Однако Гюнтер довольно улыбнулся, и глаза его заблестели.
Перевод случился очень быстро — уже на третий день Гюнтер ознакомил Павла с приказом по дивизии. Со следующего дня Павел переводился в 114-й панцергренадёрский полк.
Павел отсчитал Гюнтеру двести марок для земляка и пятьдесят — самому фельдфебелю. Гюнтер улыбнулся и спрятал деньги в карман френча.
— Собирай вещи, поехали.
— Гюнтер, какие у солдата вещи? Только бритвенный прибор.
Павел сходил в казарму, переоделся. Потом взял бритву и кое-какие мелкие вещи, сложил всё это в вещмешок.
Гюнтер уже восседал на мотоцикле с коляской возле мастерских.
— Едем, я тебя познакомлю лично. И не забывай старого друга.
Гюнтер и в самом деле довёз Павла до штаба полка и познакомил его со своим земляком. Им оказался обер-фельдфебель Циммерман — такого же возраста, как и сам Гюнтер. Он показал Павлу его койку в казарме, потом — бронеавтомобиль.
— Парень, тебе выпала честь возить командира штаба полка. Будь её достоин, не подведи.
— Буду стараться.
Земляки ушли пропустить по стаканчику и поболтать, Павел же стал осматривать бронеавтомобиль. Видел он уже такие — ещё в сорок втором году. Наши почему-то называли его «Хорьхом», хотя это было не так. Небольшой, весом немногим более двух тонн, с лёгкой противопулевой бронёй, без броневой крыши. Сверху стоял пулемёт на вертлюге.
Павел завёл мотор, послушал, подрегулировал карбюратор.
Сзади раздался голос:
— Молодец, солдат!
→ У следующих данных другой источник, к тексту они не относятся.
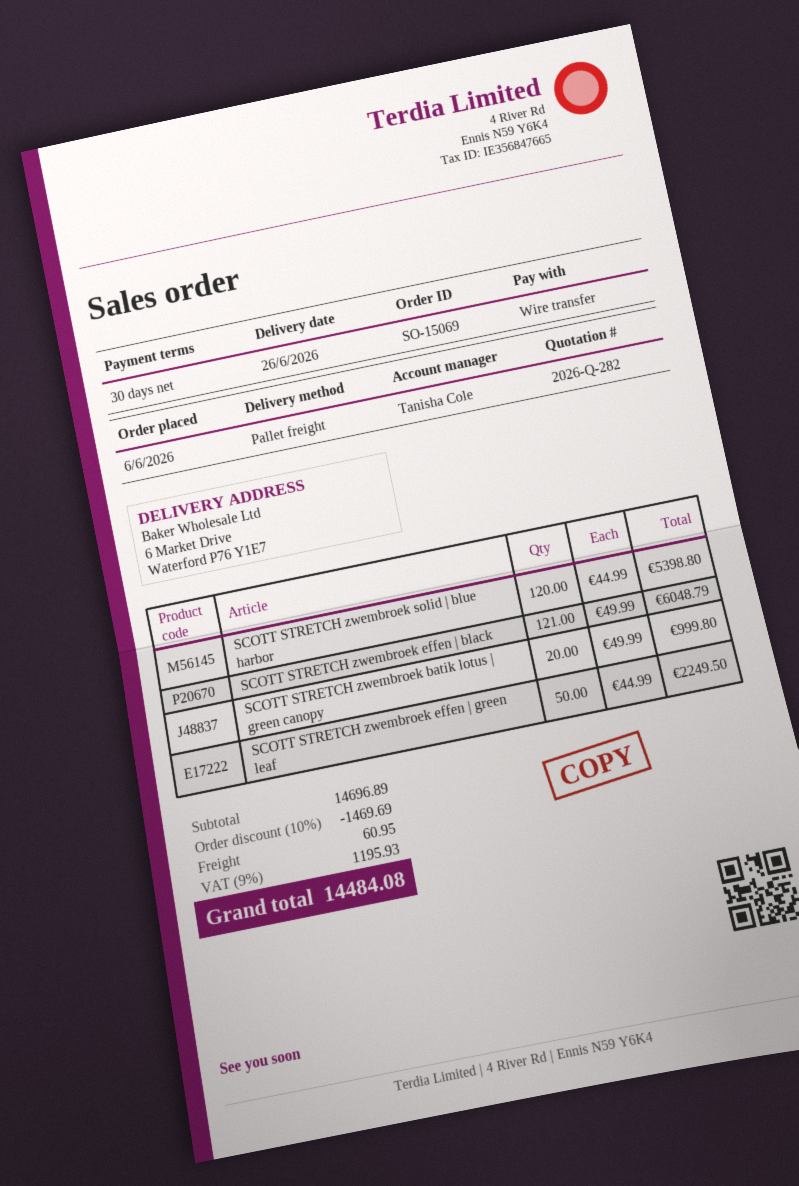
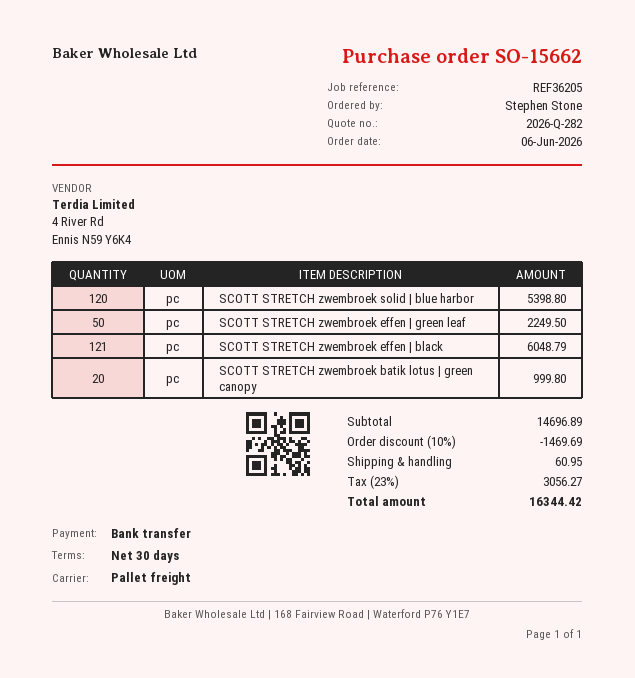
order number: SO-15069 -> SO-15662
tax: 9% = 1195.93 -> 23% = 3056.27
total: 14484.08 -> 16344.42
Предыдущий водитель только и делал, что спал в свободное время.
Павел обернулся. Перед ним стоял подтянутый, лет сорока пяти, с обветренным лицом оберст-лейтенант, что соответствовало русскому подполковнику.
— Оберпанцерсолдат Пауль Витте! — вытянулся в струнку Павел.
— Я знаю, сам подписывал приказ. Машина готова?